*** Begin section ***

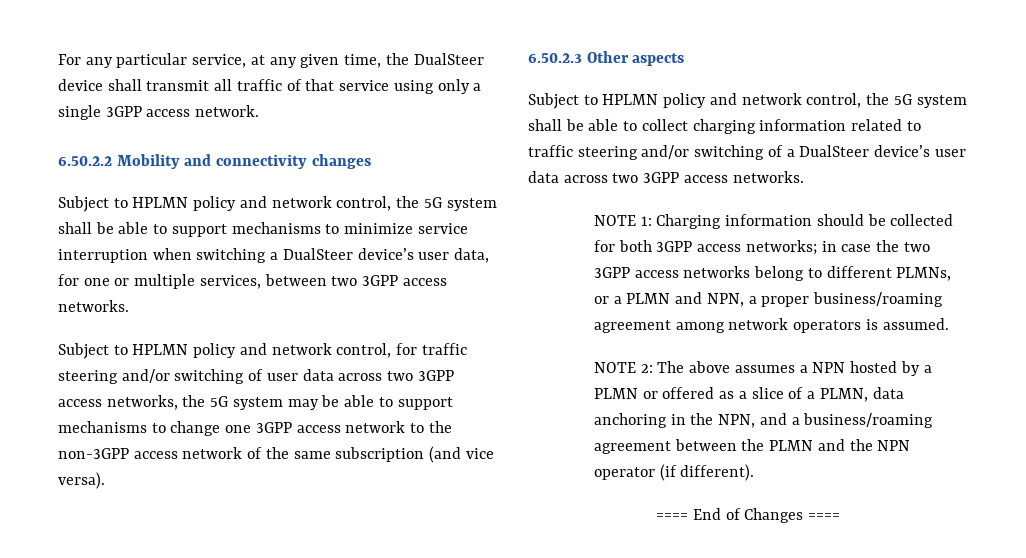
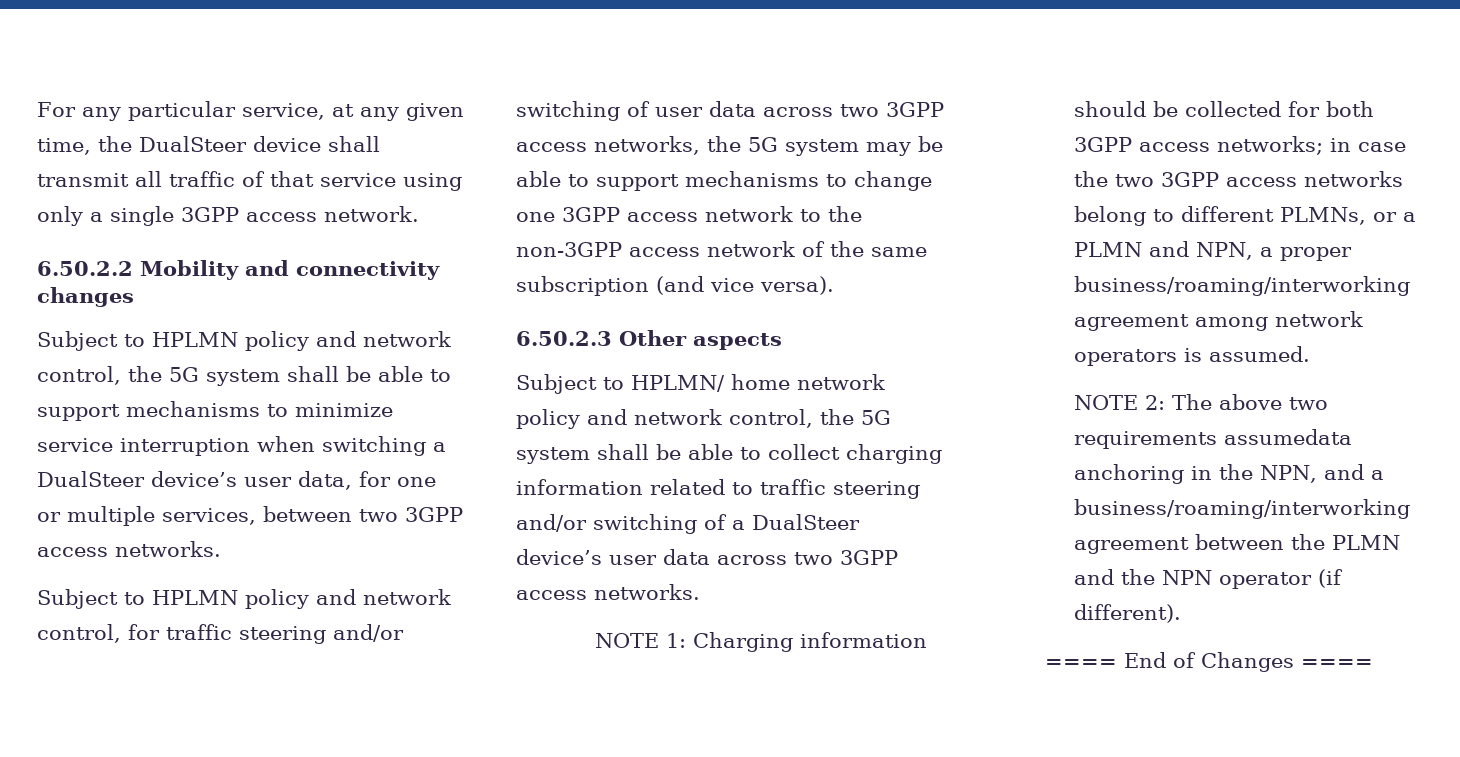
- Subject to HPLMN policy and network control, the 5G system shall be able to collect charging information related to traffic steering and/or switching of a DualSteer device’s user data across two 3GPP access networks.
+ Subject to HPLMN/ home network policy and network control, the 5G system shall be able to collect charging information related to traffic steering and/or switching of a DualSteer device’s user data across two 3GPP access networks.
- NOTE 1: Charging information should be collected for both 3GPP access networks; in case the two 3GPP access networks belong to different PLMNs, or a PLMN and NPN, a proper business/roaming agreement among network operators is assumed.
+ NOTE 1: Charging information should be collected for both 3GPP access networks; in case the two 3GPP access networks belong to different PLMNs, or a PLMN and NPN, a proper business/roaming/interworking agreement among network operators is assumed.
- NOTE 2: The above assumes a NPN hosted by a PLMN or offered as a slice of a PLMN, data anchoring in the NPN, and a business/roaming agreement between the PLMN and the NPN operator (if different).
+ NOTE 2: The above two requirements assumedata anchoring in the NPN, and a business/roaming/interworking agreement between the PLMN and the NPN operator (if different).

*** End section ***

TASK DETAILS:
Go through the entries and retype each one exactly, skipping any image.

RESULT OF THIS EXERCISE:
- Subject to HPLMN policy and network control, the 5G system shall be able to collect charging information related to traffic steering and/or switching of a DualSteer device’s user data across two 3GPP access networks.
+ Subject to HPLMN/ home network policy and network control, the 5G system shall be able to collect charging information related to traffic steering and/or switching of a DualSteer device’s user data across two 3GPP access networks.
- NOTE 1: Charging information should be collected for both 3GPP access networks; in case the two 3GPP access networks belong to different PLMNs, or a PLMN and NPN, a proper business/roaming agreement among network operators is assumed.
+ NOTE 1: Charging information should be collected for both 3GPP access networks; in case the two 3GPP access networks belong to different PLMNs, or a PLMN and NPN, a proper business/roaming/interworking agreement among network operators is assumed.
- NOTE 2: The above assumes a NPN hosted by a PLMN or offered as a slice of a PLMN, data anchoring in the NPN, and a business/roaming agreement between the PLMN and the NPN operator (if different).
+ NOTE 2: The above two requirements assumedata anchoring in the NPN, and a business/roaming/interworking agreement between the PLMN and the NPN operator (if different).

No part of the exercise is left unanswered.